Problem description. Without changing a word, return the listing below, minus its images.

[[ Input data, beginning ]]

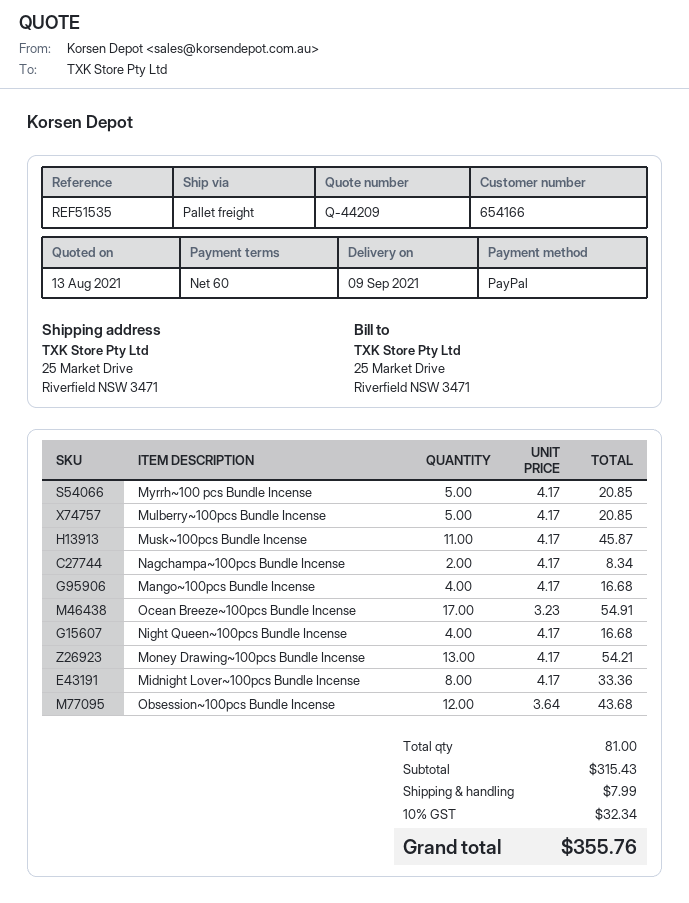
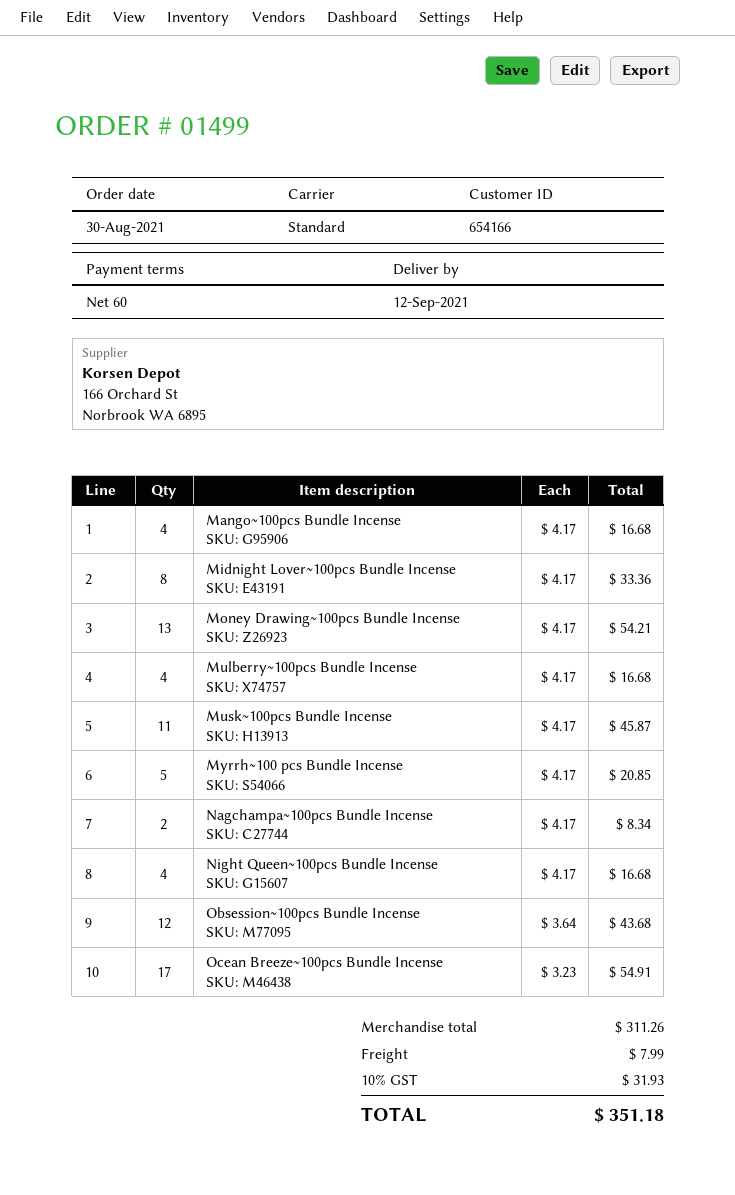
delivery date: 2021-09-09 -> 2021-09-12
shipping method: pallet freight -> standard
Mulberry~100pcs Bundle Incense: 5 x 4.17 = 20.85 -> 4 x 4.17 = 16.68
subtotal: 315.43 -> 311.26
tax: 10% = 32.34 -> 10% = 31.93
total: 355.76 -> 351.18

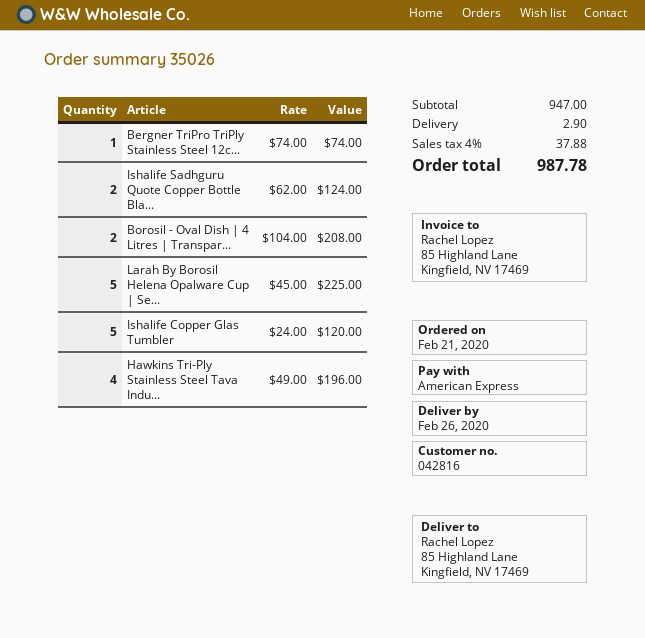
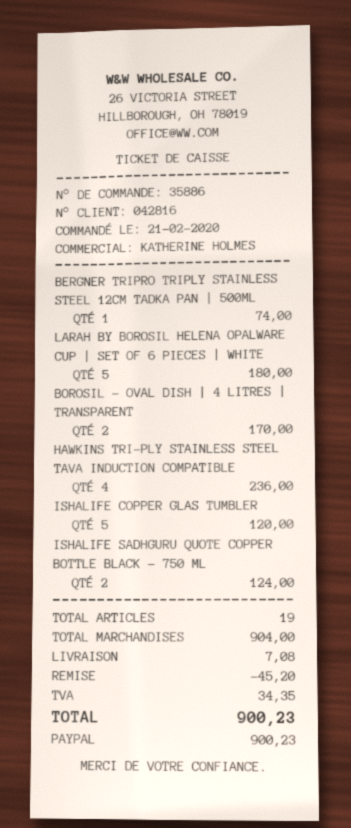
order number: 35026 -> 35886
payment method: American Express -> PayPal
Borosil - Oval Dish | 4 Litres | Transpar...: 2 for 208.00 -> 2 for 170.00
Larah By Borosil Helena Opalware Cup | Se...: 5 for 225.00 -> 5 for 180.00
Hawkins Tri-Ply Stainless Steel Tava Indu...: 4 for 196.00 -> 4 for 236.00
subtotal: 947.00 -> 904.00
discount: none -> 45.20
shipping: 2.90 -> 7.08
tax: 37.88 -> 34.35
total: 987.78 -> 900.23

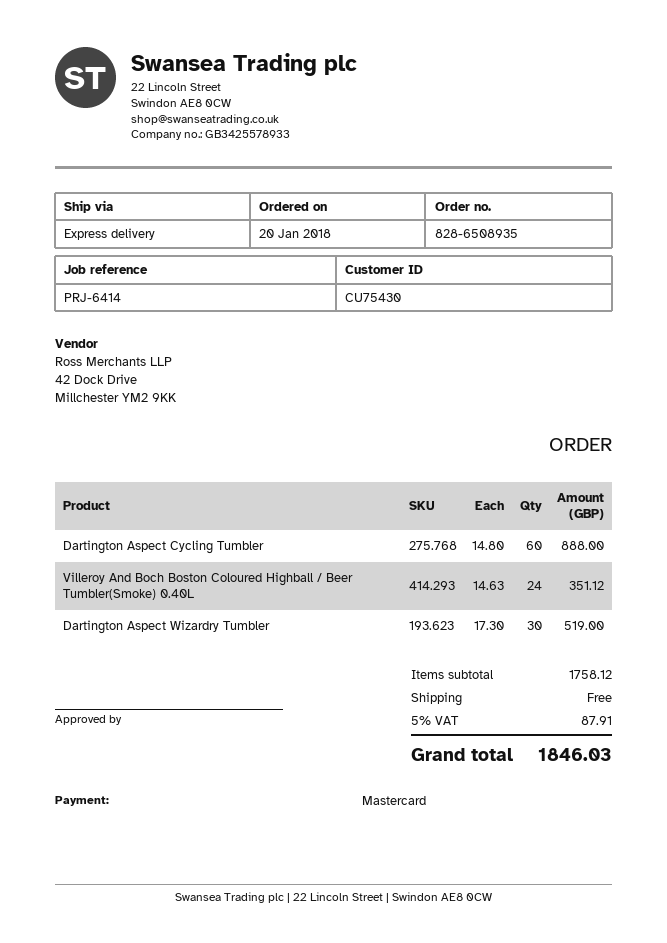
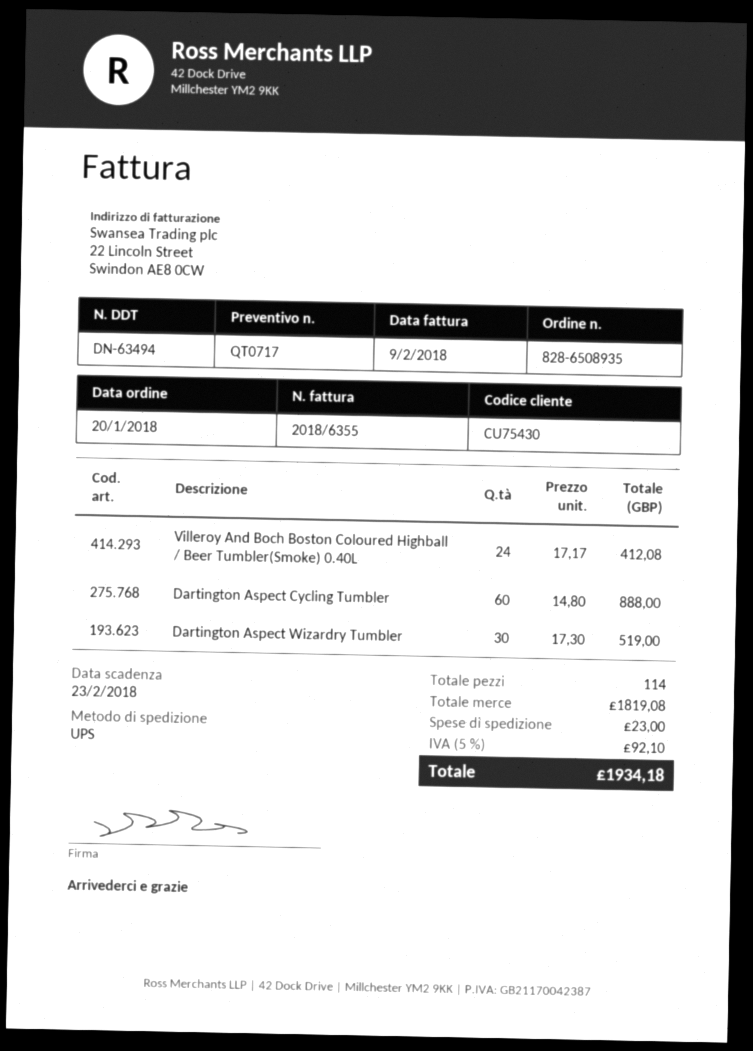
shipping method: express -> UPS
Villeroy And Boch Boston Coloured Highball / Beer Tumbler(Smoke) 0.40L: 24 x 14.63 = 351.12 -> 24 x 17.17 = 412.08
subtotal: 1758.12 -> 1819.08
shipping: 0.00 -> 23.00
tax: 5% = 87.91 -> 5% = 92.10
total: 1846.03 -> 1934.18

[[ Input data, end ]]

Response box.
delivery date: 2021-09-09 -> 2021-09-12
shipping method: pallet freight -> standard
Mulberry~100pcs Bundle Incense: 5 x 4.17 = 20.85 -> 4 x 4.17 = 16.68
subtotal: 315.43 -> 311.26
tax: 10% = 32.34 -> 10% = 31.93
total: 355.76 -> 351.18

order number: 35026 -> 35886
payment method: American Express -> PayPal
Borosil - Oval Dish | 4 Litres | Transpar...: 2 for 208.00 -> 2 for 170.00
Larah By Borosil Helena Opalware Cup | Se...: 5 for 225.00 -> 5 for 180.00
Hawkins Tri-Ply Stainless Steel Tava Indu...: 4 for 196.00 -> 4 for 236.00
subtotal: 947.00 -> 904.00
discount: none -> 45.20
shipping: 2.90 -> 7.08
tax: 37.88 -> 34.35
total: 987.78 -> 900.23

shipping method: express -> UPS
Villeroy And Boch Boston Coloured Highball / Beer Tumbler(Smoke) 0.40L: 24 x 14.63 = 351.12 -> 24 x 17.17 = 412.08
subtotal: 1758.12 -> 1819.08
shipping: 0.00 -> 23.00
tax: 5% = 87.91 -> 5% = 92.10
total: 1846.03 -> 1934.18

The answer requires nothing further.